Umbilical Hernia

Definition: A protrusion of a portion of abdominal organ(s) through the umbilical ring, which is the muscle tissue around the navel (belly-button).

Causes, incidence, and risk factors: An umbilical hernia in an infant is caused by the incomplete closure of the umbilical ring (muscle), through which the umbilical blood vessels passed to provide nourishment to the developing fetus. The hernia is noticed as a soft swelling beneath the skin that often protrudes with crying or straining. Depending on the severity, the area varies in size from 1 to 5 centimeters in diameter. Small hernias usually close without treatment by age 1 or 2. Umbilical hernias are usually painless.

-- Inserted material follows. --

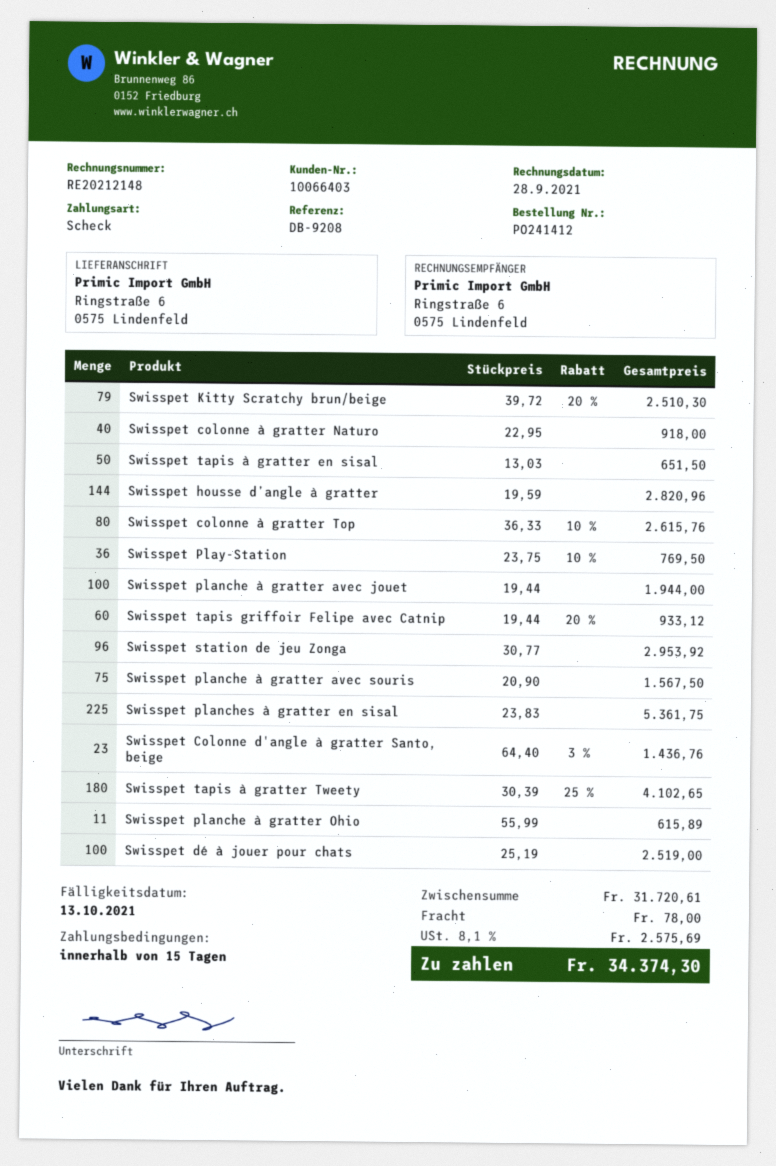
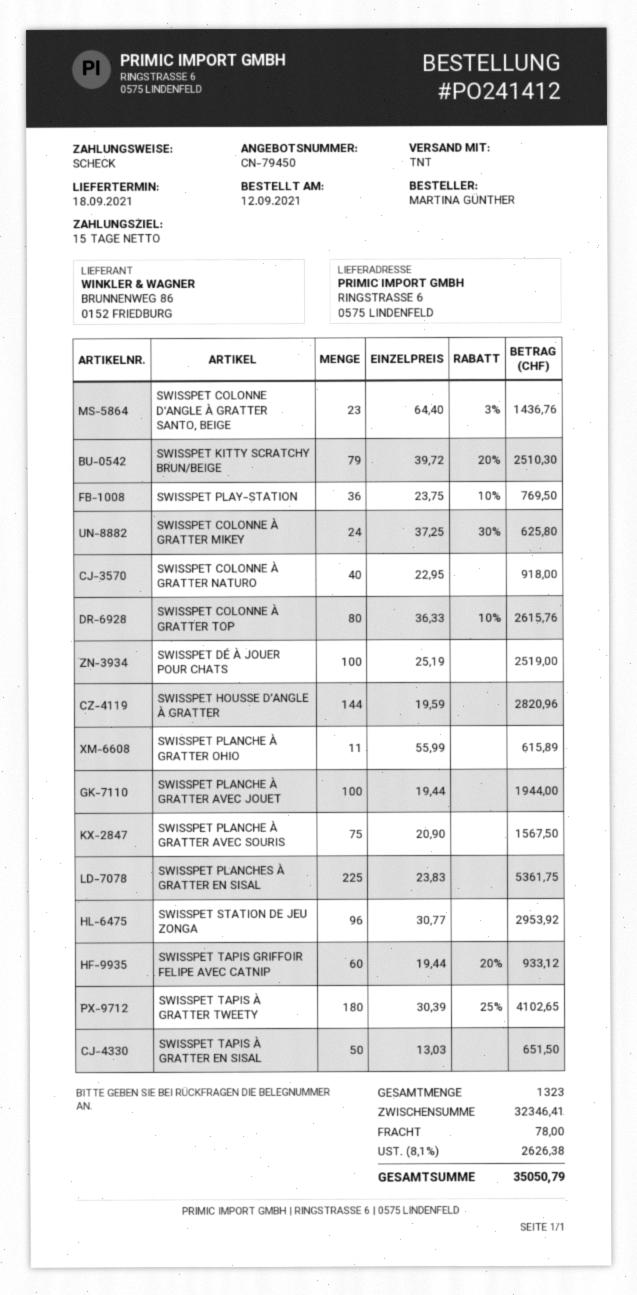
SWISSPET COLONNE À GRATTER MIKEY: none -> 24 x 37.25 - 30% = 625.80
subtotal: 31720.61 -> 32346.41
tax: 8.1% = 2575.69 -> 8.1% = 2626.38
total: 34374.30 -> 35050.79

Symptoms:  A soft protrusion over the umbilicus, ranging in size from 1 to 5 cm in diameter

Signs and tests: A physical examination reveals the hernia.

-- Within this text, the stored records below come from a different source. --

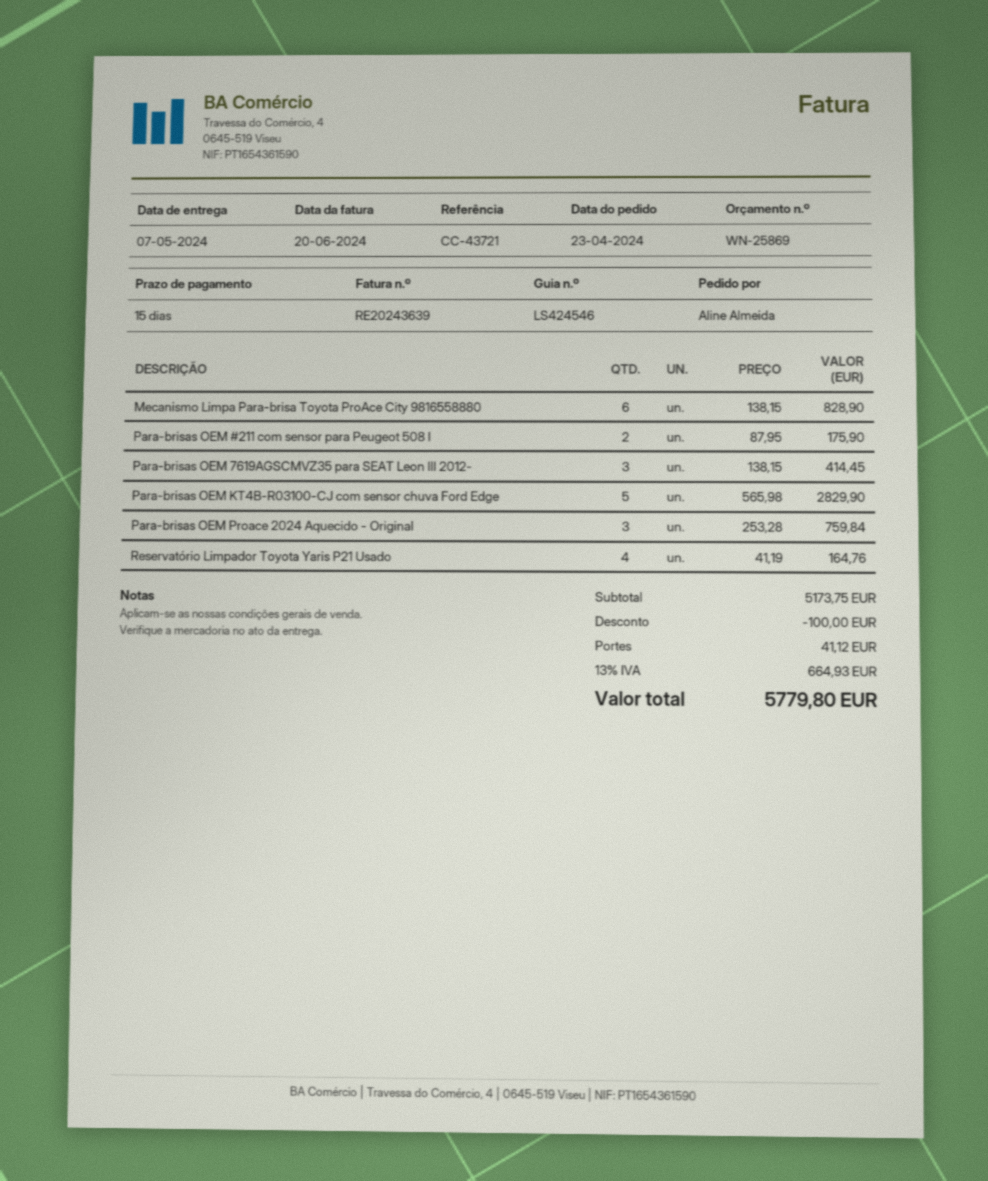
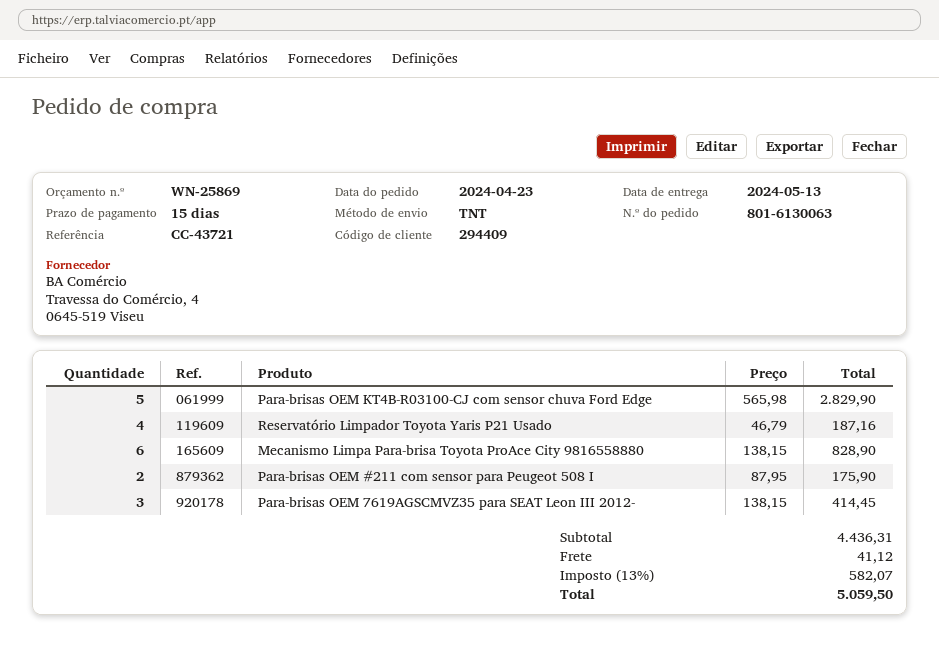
delivery date: 2024-05-07 -> 2024-05-13
Para-brisas OEM Proace 2024 Aquecido - Original: 3 x 253.28 = 759.84 -> none
Reservatório Limpador Toyota Yaris P21 Usado: 4 x 41.19 = 164.76 -> 4 x 46.79 = 187.16
subtotal: 5173.75 -> 4436.31
discount: 100.00 -> none
tax: 13% = 664.93 -> 13% = 582.07
total: 5779.80 -> 5059.50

Treatment: Usually, no treatment is required unless the defect persists past the age of 2 years. In rare cases, bowel tissue becomes strangulated (lack of blood flow to a section of bowel) and surgery must be performed immediately.

Expectations (prognosis): Most umbilical hernias resolve without treatment by 2 years of age. Those that persist, are usually successfully treated by surgery.

Complications: Strangulation of bowel tissue is serious, and requires immediate surgery (rare).